WASHINGTON — Rebel forces in Libya that have sought to take advantage of U.S.-backed airstrikes appear to include a small number of fighters with ties to al-Qaida, American officials said Tuesday.

The disclosure raises a potential complication for the Obama administration and other Western governments that are weighing whether to provide arms and other support to Libyan opposition groups, whose composition in some cases remains unclear.

U.S. officials played down their concern about al-Qaida’s presence, saying that its numbers appear negligible and that the terrorist network has had no discernible influence on the groups seeking to oust Libyan dictator Moammar Gadhafi.

“We have seen flickers in the intelligence of potential al-Qaida” and Hezbollah fighters among opposition forces, U.S. Adm. James Stavridis, NATO’s supreme allied commander for Europe, said in congressional testimony.

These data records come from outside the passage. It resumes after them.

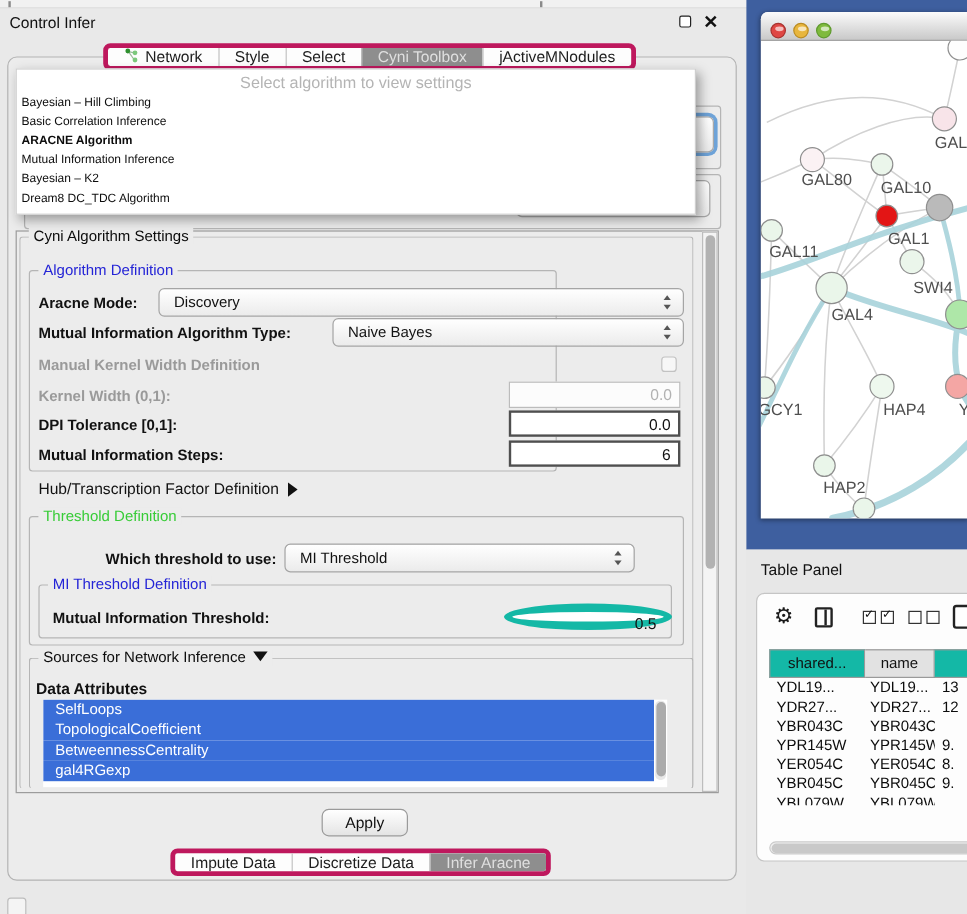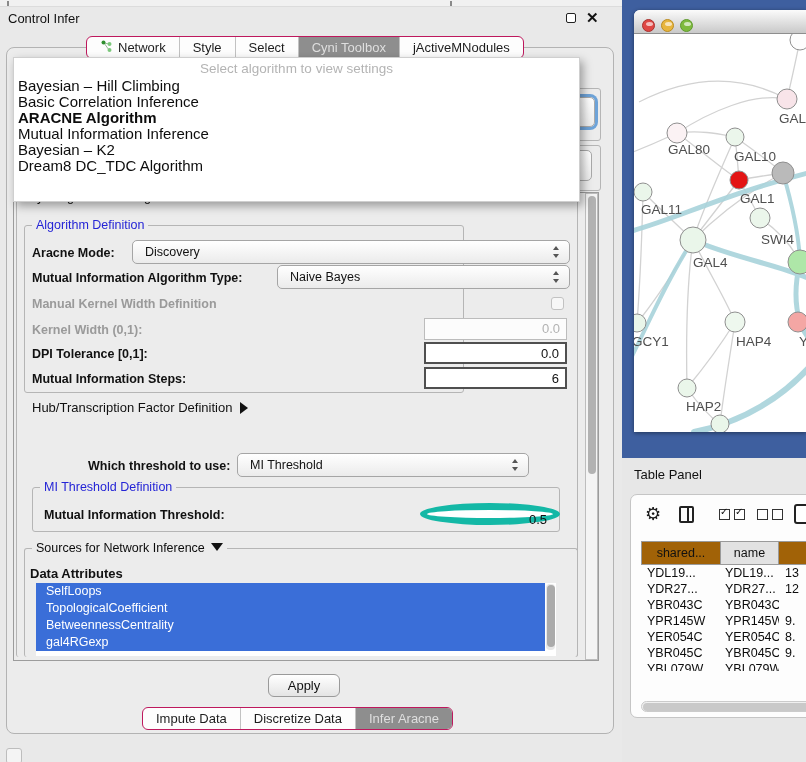--- a/index.html
+++ b/index.html
@@ -21,7 +21,7 @@
   #cp-body{left:6px;top:47px;width:608px;height:687px;border:1px solid #b3b3b3;border-radius:8px;background:#ececec;}
 
   
-  .tabbar{display:flex;height:23px;border:1px solid #be185d;border-radius:6px 6px 6px 6px;background:#fdfdfd;overflow:hidden;z-index:5;}
+  .tabbar{display:flex;height:23px;border:4px solid #be185d;border-radius:6px 6px 6px 6px;background:#fdfdfd;overflow:hidden;z-index:5;}
   .tab{display:flex;align-items:center;gap:5px;padding:0 13px;font-size:13px;color:#1d1d1d;border-left:1px solid #c2c2c2;white-space:nowrap;}
   .tab:first-child{border-left:none;}
   .tab.sel{background:#8e8e8e;color:#dfdfdf;}

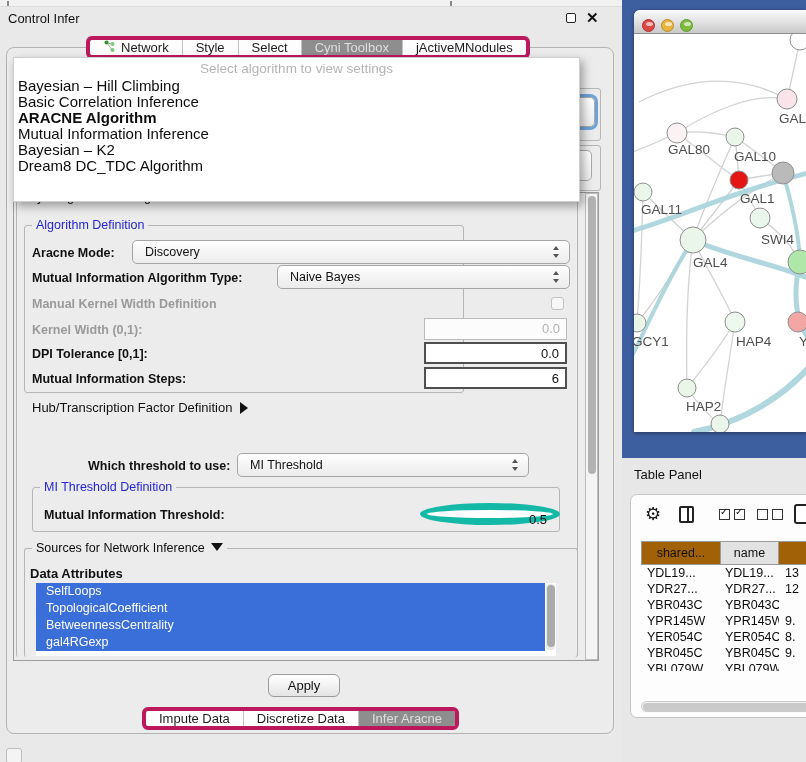--- a/index.html
+++ b/index.html
@@ -35,7 +35,7 @@
   .focusring{box-shadow:0 0 0 3px #6ea3d8;}
 
   
-  #algo-popup{left:13px;top:57px;width:567px;height:145px;background:#ffffff;border:1px solid #cfcfcf;
+  #algo-popup{left:13px;top:57px;width:567px;height:122px;background:#ffffff;border:1px solid #cfcfcf;
     box-shadow:3px 4px 9px rgba(0,0,0,0.35);z-index:50;}
   #algo-placeholder{left:0;top:3px;width:100%;text-align:center;font-size:13.5px;color:#b4b4b4;}
   .algo-item{height:16px;line-height:16px;padding-left:4px;font-size:15px;color:#0d0d0d;}

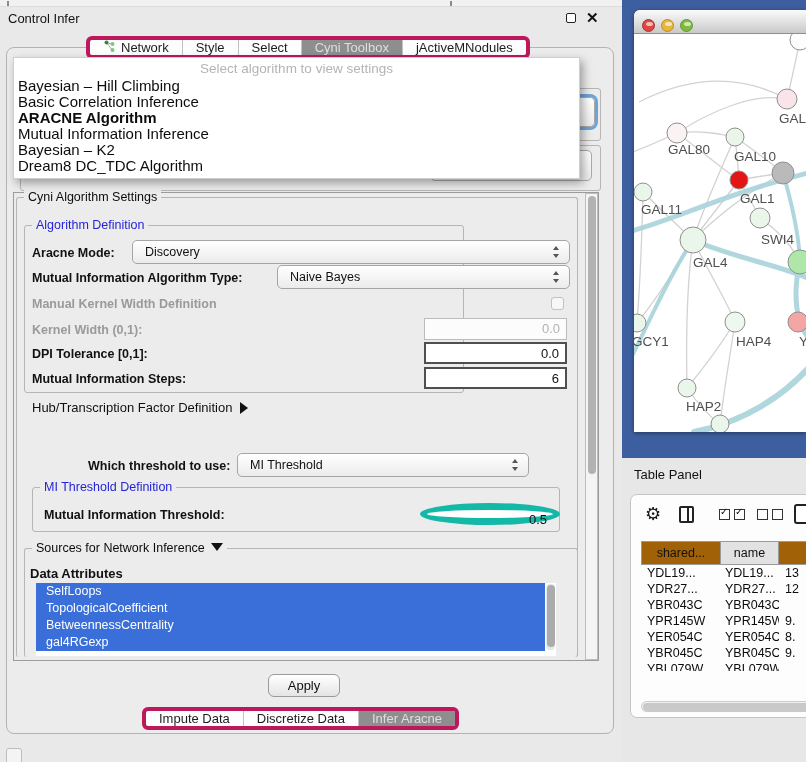--- a/index.html
+++ b/index.html
@@ -38,7 +38,7 @@
   #algo-popup{left:13px;top:57px;width:567px;height:122px;background:#ffffff;border:1px solid #cfcfcf;
     box-shadow:3px 4px 9px rgba(0,0,0,0.35);z-index:50;}
   #algo-placeholder{left:0;top:3px;width:100%;text-align:center;font-size:13.5px;color:#b4b4b4;}
-  .algo-item{height:16px;line-height:16px;padding-left:4px;font-size:15px;color:#0d0d0d;}
+  .algo-item{height:16px;line-height:16px;padding-left:4px;font-size:10px;color:#0d0d0d;}
   .algo-item.bold{font-weight:bold;}
 
   

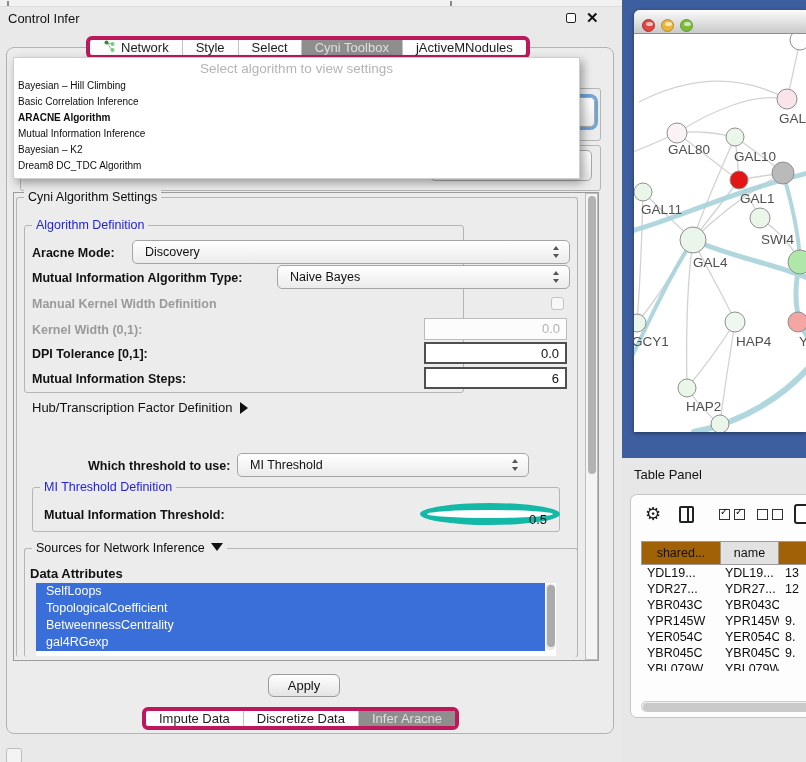--- a/index.html
+++ b/index.html
@@ -215,6 +215,9 @@
     <span>Hub/Transcription Factor Definition</span><span class="tri-right"></span>
   </div>
 
+  <div class="group abs" style="left:24px;top:430px;width:546px;height:108px;">
+    <span class="gtitle t-green">Threshold Definition</span>
+  </div>
   <div class="lbl abs" style="left:88px;top:459px;">Which threshold to use:</div>
   <div class="combo abs" style="left:237px;top:453px;width:292px;height:24px;">
     <span>MI Threshold</span>

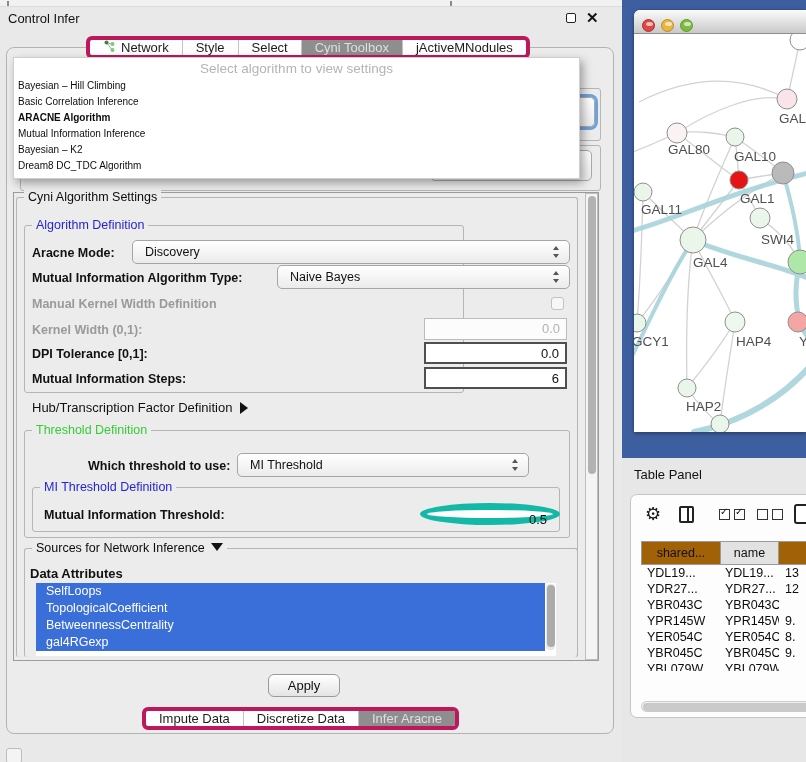--- a/index.html
+++ b/index.html
@@ -104,7 +104,7 @@
   .th{border:1px solid #9a9a9a;border-left:none;background:#e2e2e2;font-size:12.5px;color:#111;
       display:flex;align-items:center;justify-content:center;box-sizing:border-box;}
   .th:first-child{border-left:1px solid #9a9a9a;}
-  .th.hl{background:#a16207;}
+  .th.hl{background:#14b8a6;}
   #tbl-rows{left:10px;top:70px;width:180px;height:106px;overflow:hidden;font-size:12.5px;color:#0c0c0c;}
   .tr{display:flex;height:16px;line-height:16px;}
   .td{overflow:hidden;white-space:nowrap;}

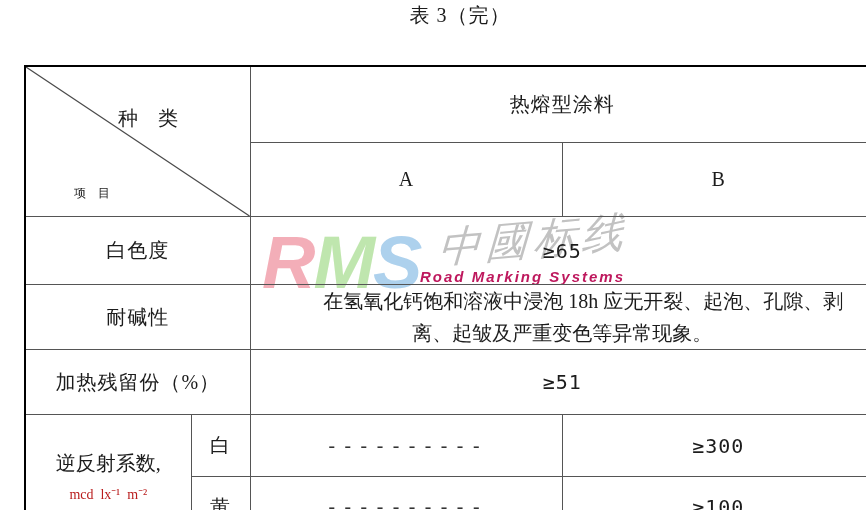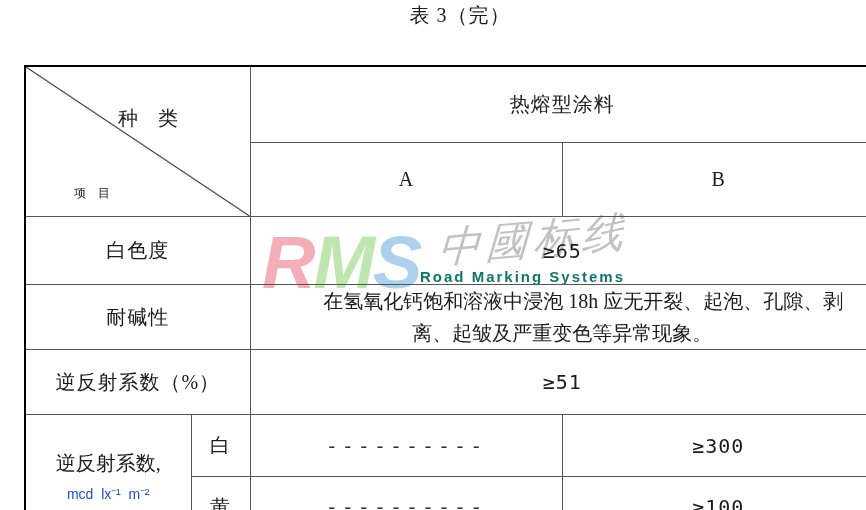--- a/index.html
+++ b/index.html
@@ -58,7 +58,8 @@
     font-family: "Liberation Sans", "DejaVu Sans", sans-serif;
     font-size: 15px;
     font-weight: bold;
-    color: #0f766e;
+    font-style: italic;
+    color: #be185d;
     letter-spacing: 2px;
     white-space: nowrap;
   }

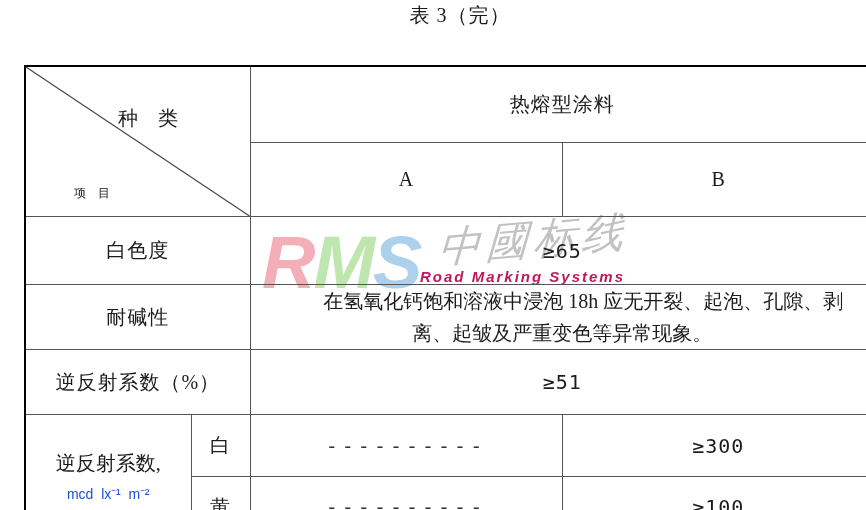--- a/index.html
+++ b/index.html
@@ -172,7 +172,7 @@
 离、起皱及严重变色等异常现象。</td>
     </tr>
     <tr class="r5">
-      <td class="label-cell" colspan="2">逆反射系数（%）</td>
+      <td class="label-cell" colspan="2">加热残留份（%）</td>
       <td class="num-val" colspan="2">≥51</td>
     </tr>
     <tr class="r6">

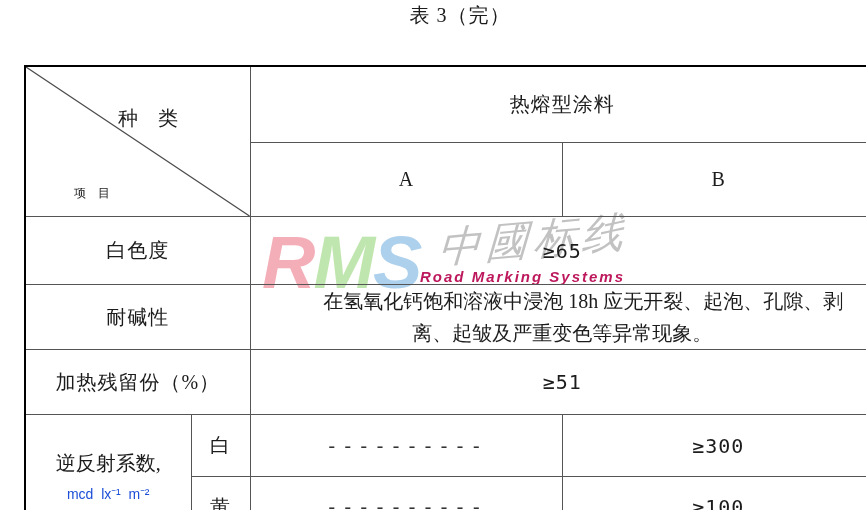--- a/index.html
+++ b/index.html
@@ -121,9 +121,9 @@
   .retro-label { display: flex; flex-direction: column; align-items: center; gap: 7px; }
   .retro-name { font-size: 20px; }
   .retro-unit {
-    font-family: Liberation Sans, sans-serif;
+    font-family: Liberation Serif, serif;
     font-size: 14px;
-    color: #1d4ed8;
+    color: #b91c1c;
     white-space: pre;
   }
 </style>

But Stavridis stressed that emerging intelligence on the Libyan opposition “makes me feel that the leadership that I’m seeing are responsible men and women who are struggling against Colonel Gadhafi.”

Stavridis’s comments marked the first time a senior U.S. official had publicly acknowledged an al-Qaida presence among rebel forces, although experts have pointed to long-standing ties between the terrorist network and Libyan opposition groups.

“It’s almost a certitude that at least part” of the Libyan opposition includes members of al-Qaida, said Bruce Riedel, a former senior CIA analyst and adviser to President Obama. Riedel said that anti-Gadhafi elements in the rebel stronghold of Benghazi have had “very close associations with al-Qaida” dating back years.

“I would hope that we now have a good sense of the opposition in Libya and can say that this is 2 percent, not 20 percent,” Riedel said. “If we don’t, then we are running the risk of helping to bring to power a regime that could be very dangerous.”

The prospect of an overthrow of Gadhafi dimmed somewhat Tuesday as rebels retreated from positions they had briefly recaptured with the help of allied airstrikes against Libyan air and ground elements.

Lingering questions about the composition of the anti-Gadhafi fighters may help to explain U.S. reluctance to provide weapons to the Libyan opposition. In an interview with “NBC Nightly News,” Obama declined to say whether the administration would arm the rebels.

Secretary of State Hillary Rodham Clinton said the administration had “not made any decision” on the issue.